-------- SOURCE RECORDS --------

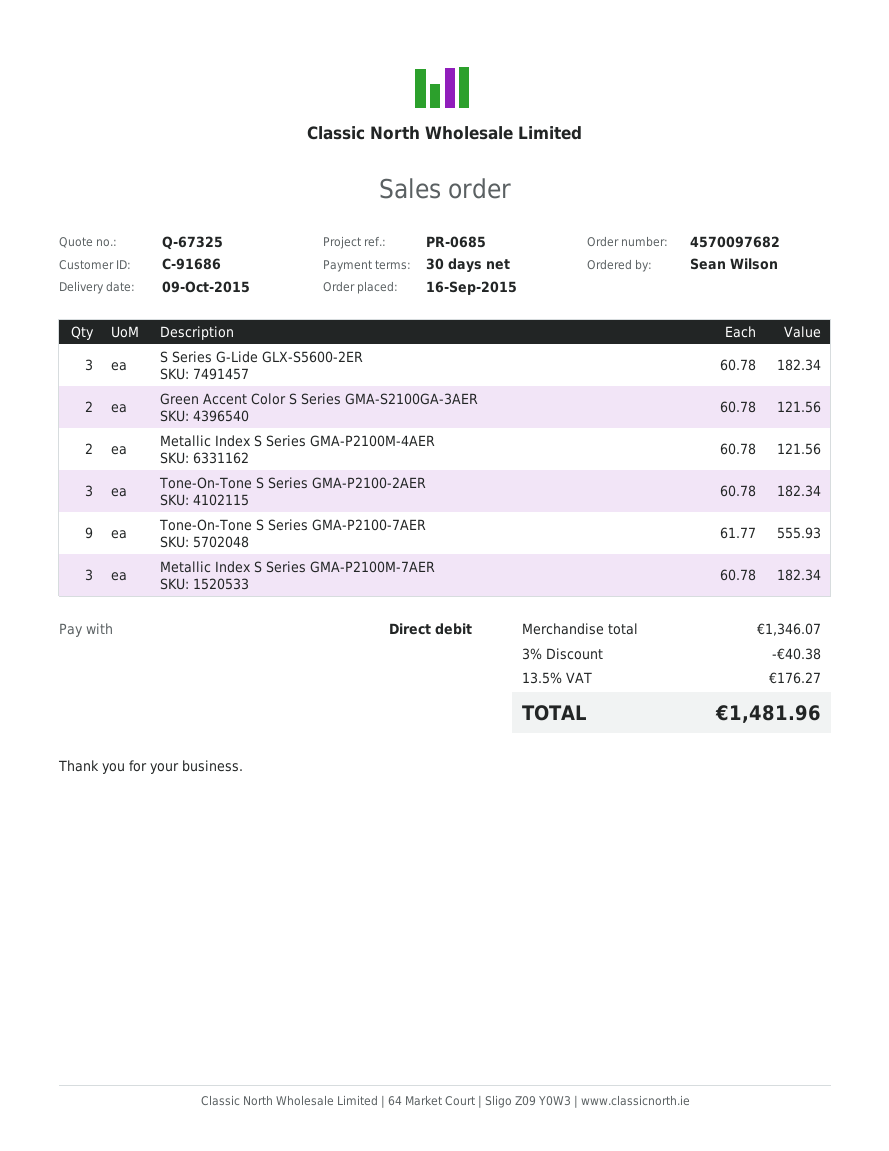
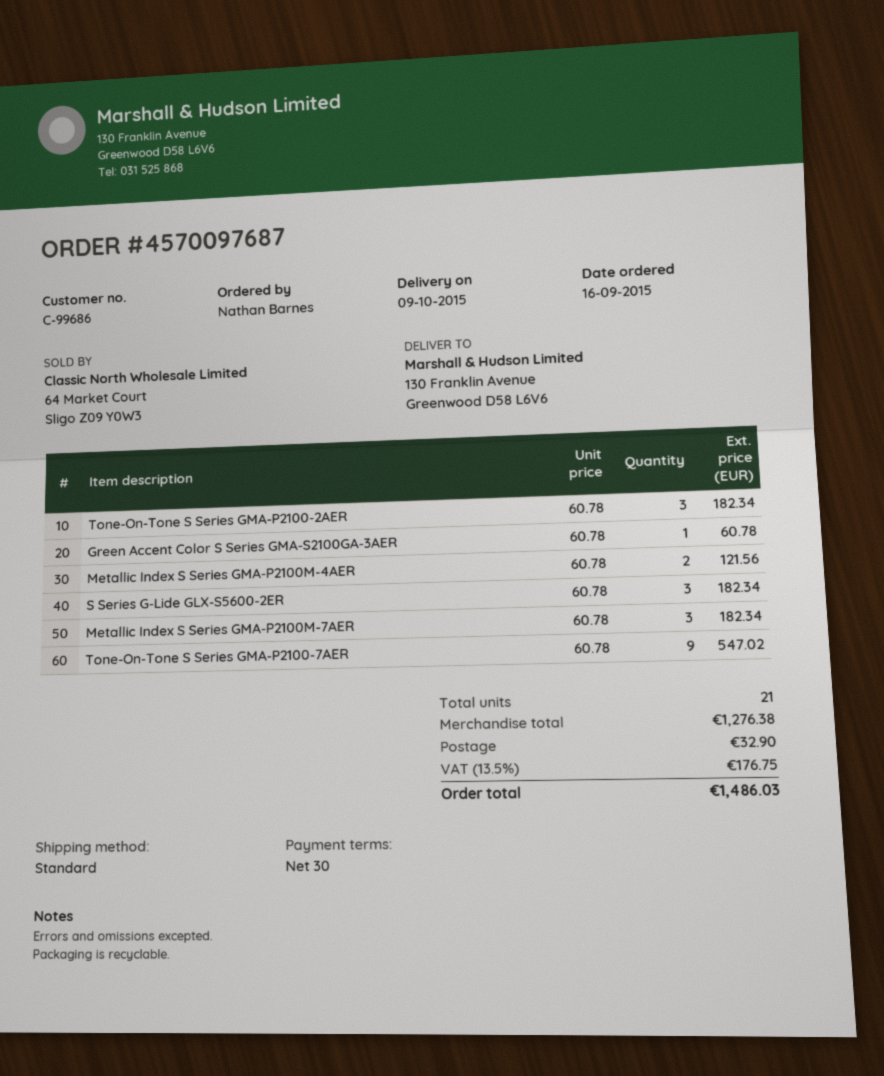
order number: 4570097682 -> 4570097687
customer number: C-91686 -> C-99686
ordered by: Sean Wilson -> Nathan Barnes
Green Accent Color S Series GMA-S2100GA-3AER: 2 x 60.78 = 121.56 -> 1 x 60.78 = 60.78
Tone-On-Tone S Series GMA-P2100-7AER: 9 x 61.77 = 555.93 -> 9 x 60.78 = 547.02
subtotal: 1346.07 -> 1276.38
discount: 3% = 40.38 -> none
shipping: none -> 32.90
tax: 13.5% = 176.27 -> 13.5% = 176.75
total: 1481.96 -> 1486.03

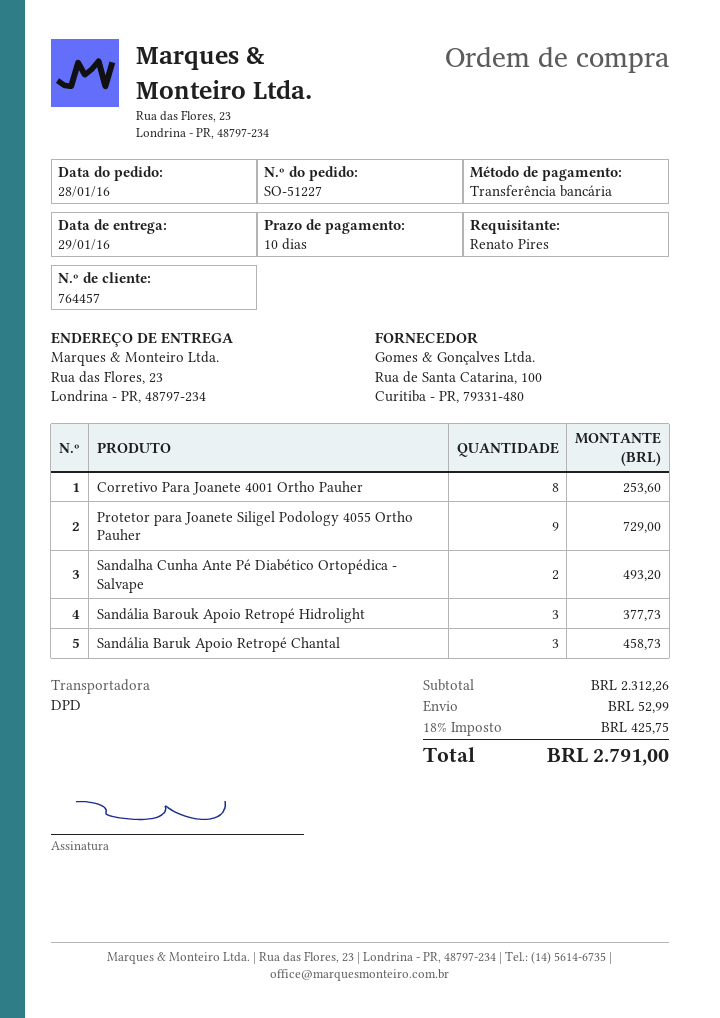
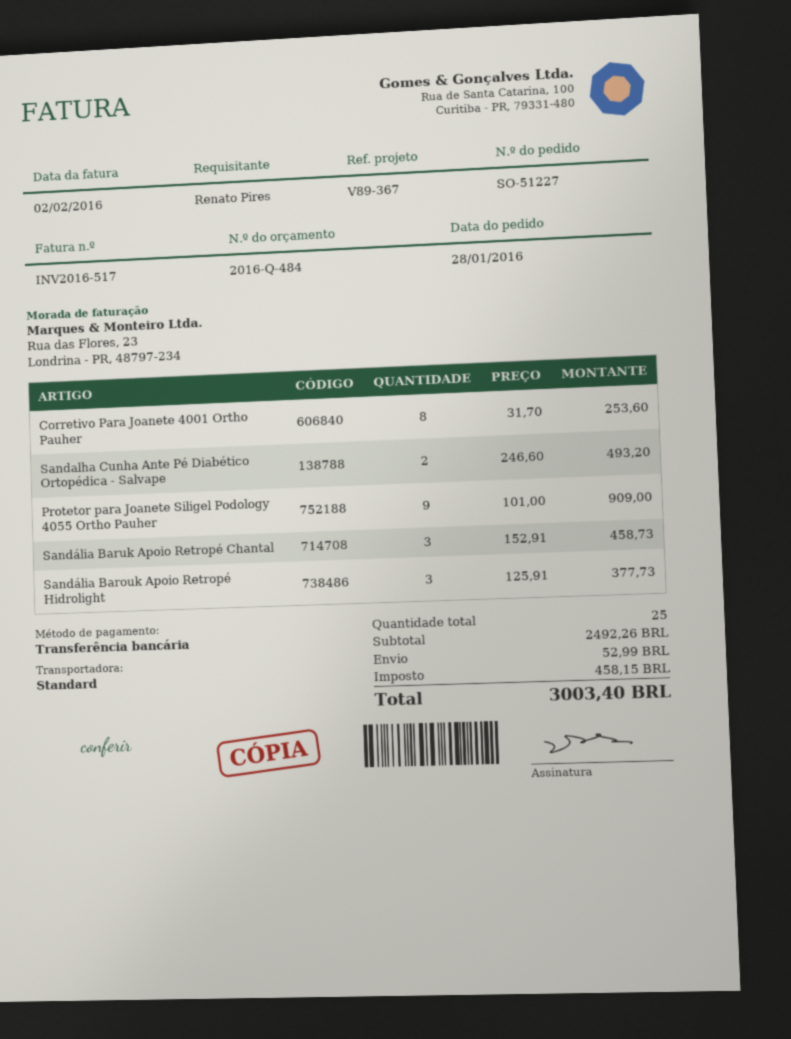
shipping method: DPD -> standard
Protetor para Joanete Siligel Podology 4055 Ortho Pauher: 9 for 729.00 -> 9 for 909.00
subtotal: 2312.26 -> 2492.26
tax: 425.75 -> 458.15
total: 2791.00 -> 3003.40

--------

▶ PROBLEM TO WORK ON
Pictures are to be left out, while the records are copied word for word.

▶ SOLUTION TO THIS EXERCISE
order number: 4570097682 -> 4570097687
customer number: C-91686 -> C-99686
ordered by: Sean Wilson -> Nathan Barnes
Green Accent Color S Series GMA-S2100GA-3AER: 2 x 60.78 = 121.56 -> 1 x 60.78 = 60.78
Tone-On-Tone S Series GMA-P2100-7AER: 9 x 61.77 = 555.93 -> 9 x 60.78 = 547.02
subtotal: 1346.07 -> 1276.38
discount: 3% = 40.38 -> none
shipping: none -> 32.90
tax: 13.5% = 176.27 -> 13.5% = 176.75
total: 1481.96 -> 1486.03

shipping method: DPD -> standard
Protetor para Joanete Siligel Podology 4055 Ortho Pauher: 9 for 729.00 -> 9 for 909.00
subtotal: 2312.26 -> 2492.26
tax: 425.75 -> 458.15
total: 2791.00 -> 3003.40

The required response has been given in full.